Northern Sudan

Our preparations for entry into Sudan were neither straightforward nor particularly cheap, and so we were relieved to have finally made it over the land border from Egypt. Once safely in however, more admin followed with the mandatory foreigner registration process at the local police station. There was some confusion during this final phase, between the word ‘tourist’ and the word ‘terrorist’, which is a distinction we were eager to clarify. With some rather crude charade skills we managed to iron out the language problems, assuring the police Captain that we represented the former, and wished to stay very much clear of the latter.

Pleased to have made the first kilometre of Sudan.

The desert roads of Sudan have turned the heat on us once again, and as we pedal through a region which would appear to experience rainfall once every Haley’s comet, our bikes are regularly creaking under the additional weight of carrying the necessary water supplies. Of more noteworthy mention however, are the towns and villages en route, which have provided not only great hospitality but also much entertainment.

Hot, dry and isolated riding.

Meal times are interesting, as we make our way into some smoke-filled cooking area/shack where something will be bubbling away in a quite outrageously large pan. Once we have established that it is ‘food’ bubbling away, we request ‘two foods’ and then take the least broken chair we can find to enjoy whatever is bought over to us.

Our method of transport is certainly turning heads, and in fact sometimes it would be hard to imagine a much greater reaction had we arrived into town in a space shuttle. In a memorable moment entering the village of Abri, we were met at a crossroads by a jubilant crowd of school children celebrating their latest football victory; both parties equally confused by the other, before each going our separate ways (though we still remain unsure as to who they had beaten to warrant such a celebration, given that no other settlement existed for around 100km).

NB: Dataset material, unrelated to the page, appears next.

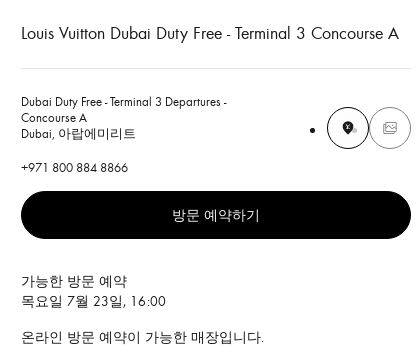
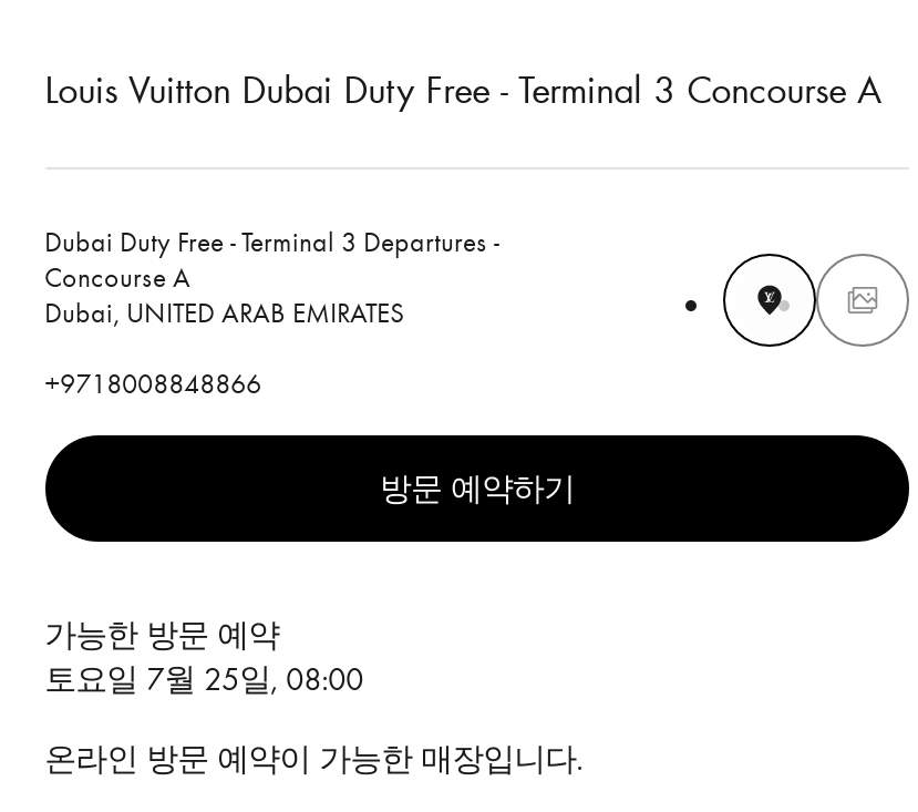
[21,125,136,141] Dubai, 아랍에미리트 -> [45,294,406,329] Dubai, UNITED ARAB EMIRATES
[21,159,128,175] +971 800 884 8866 -> [45,364,262,400] +9718008848866
[21,291,166,310] 목요일 7월 23일, 16:00 -> [45,657,364,699] 토요일 7월 25일, 08:00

Every stop prompts a bit of a crowd.

The successful – and noisy – football team.

Overall, and despite the apparent attempts of every bus driver to break the land speed record, our ride through northern Sudan has been a joy.

Sudan has also provided some winning camp spots.


  1. Unlike you guys, I never want this to journey to end. I look forward to every detouring post…so far Sundan is my fave.
    Keep them coming and keep pedalling.
    It’s looking like I’ll be in South Africa in May so fingers crossed I’m there for your final leg.
    So proud of my China’s 😄 xx

    1. We don’t want it to end either! The closer we get to CT the sooner we will be watching sunsets from an office chair again!
      Hope your Comrades training is going well… I’m looking forward to my seconding role x

  2. Slow down guys! At this rate you’ll be in S Africa by Christmas. in-laws warned off and expecting you – couple Nile beers on ice and the pools been cleaned!